Und der sagt nichts über dich als Vater. Zwischen 12 und 24 Monaten wird der eigene Wille spürbar größer, während die Worte noch oft fehlen. Und gleichzeitig kann dein Kind Gefühle noch nicht ordnen, nicht umschalten, nicht innehalten.
Wut kommt in diesem Alter oft schnell, körperlich und ohne Übergang. Das ist keine Absicht. Das ist diese Phase.
Und das zieht auch an dir. Das ist normal. Als Vater willst du in diesem Moment eingreifen, erklären, die Situation wieder ruhiger machen.
Aber was dein Kind gerade braucht, ist nicht die Lösung. Es ist deine Anwesenheit. Dein Kind sucht in diesem Moment keine Erklärung und keine Diskussion.
Es sucht Halt in deiner Nähe. Es will spüren: Ich darf so sein, und du bleibst trotzdem bei mir. Was hilft, ist ein Rahmen, der stehen bleibt, während du bei ihm bleibst.

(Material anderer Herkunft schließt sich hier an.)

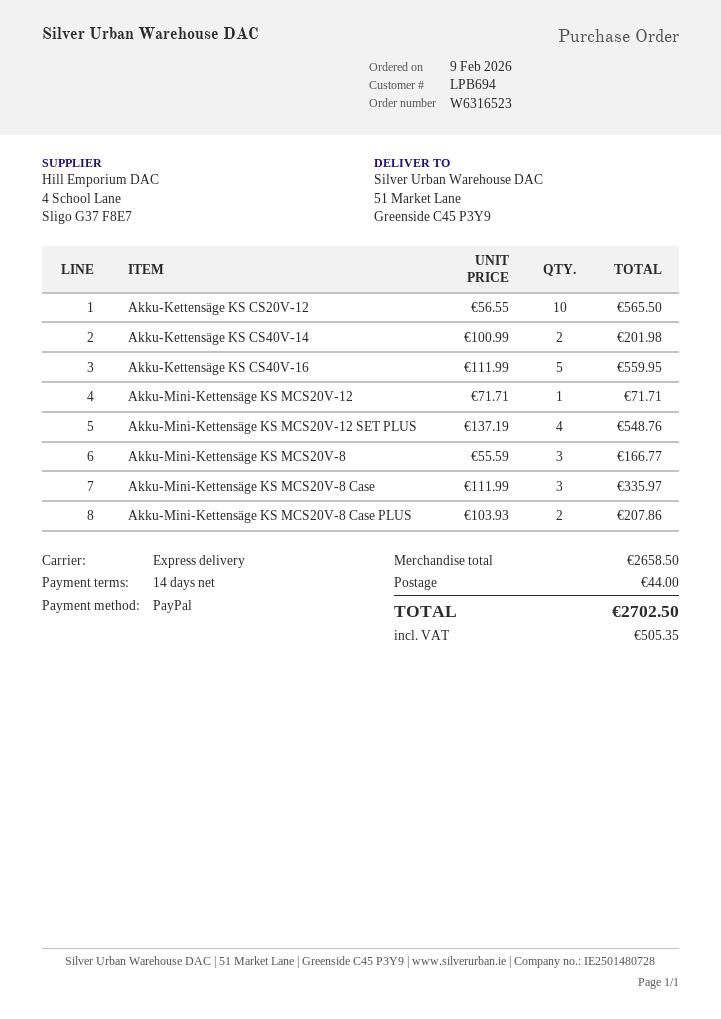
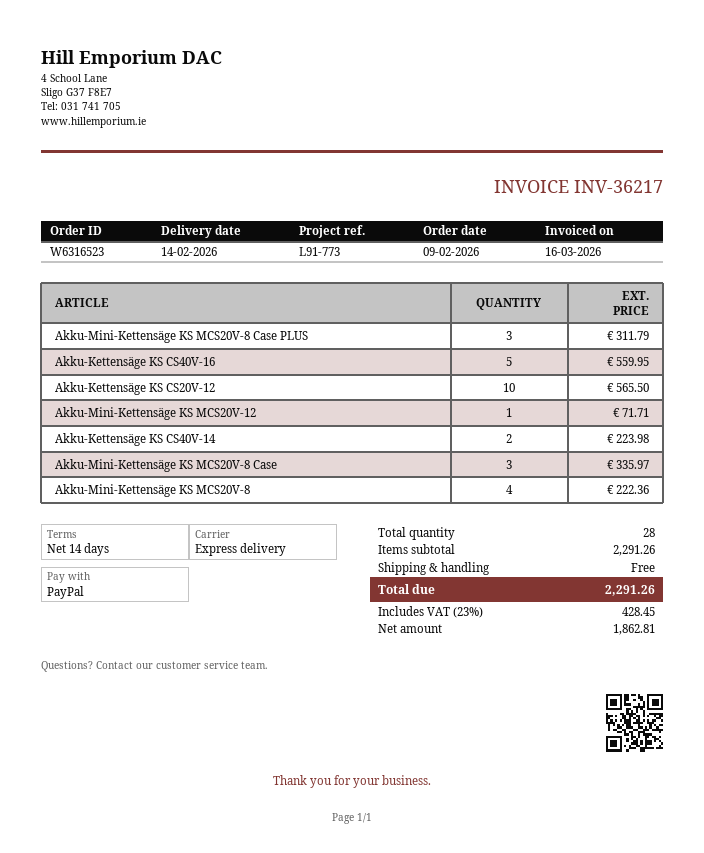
Akku-Kettensäge KS CS40V-14: 2 for 201.98 -> 2 for 223.98
Akku-Mini-Kettensäge KS MCS20V-12 SET PLUS: 4 for 548.76 -> none
Akku-Mini-Kettensäge KS MCS20V-8: 3 for 166.77 -> 4 for 222.36
Akku-Mini-Kettensäge KS MCS20V-8 Case PLUS: 2 for 207.86 -> 3 for 311.79
subtotal: 2658.50 -> 2291.26
shipping: 44.00 -> 0.00
tax: 505.35 -> 428.45
total: 2702.50 -> 2291.26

Nicht gegen das Gefühl. Sondern einfach daneben. Wenn dein Kind nach einer Grenze mit Wut reagiert, ist das oft Teil davon.
Deine Ruhe muss dabei nicht perfekt sein. Sie ist eine Richtung. Wenn dein Kind das nächste Mal tobt, setz dich ruhig daneben.

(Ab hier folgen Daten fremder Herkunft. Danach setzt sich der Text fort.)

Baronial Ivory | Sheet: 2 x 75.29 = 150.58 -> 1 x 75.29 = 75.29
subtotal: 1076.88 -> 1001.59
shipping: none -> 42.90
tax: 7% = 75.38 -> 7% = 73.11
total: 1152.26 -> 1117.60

Wenig Worte. Ruhige Nähe. Klare Orientierung, wenn es nötig wird.
Manchmal reicht schon ein Satz: Du bist gerade sehr wütend. Ich bin da. Manchmal dauert der Sturm länger.
Beides kommt vor. Mit der Zeit erlebt dein Kind so, dass große Wut da sein darf und Beziehung trotzdem bleibt. Das ist keine Kleinigkeit.
PapaKlar gibt Orientierung und ersetzt keine medizinische oder therapeutische Begleitung.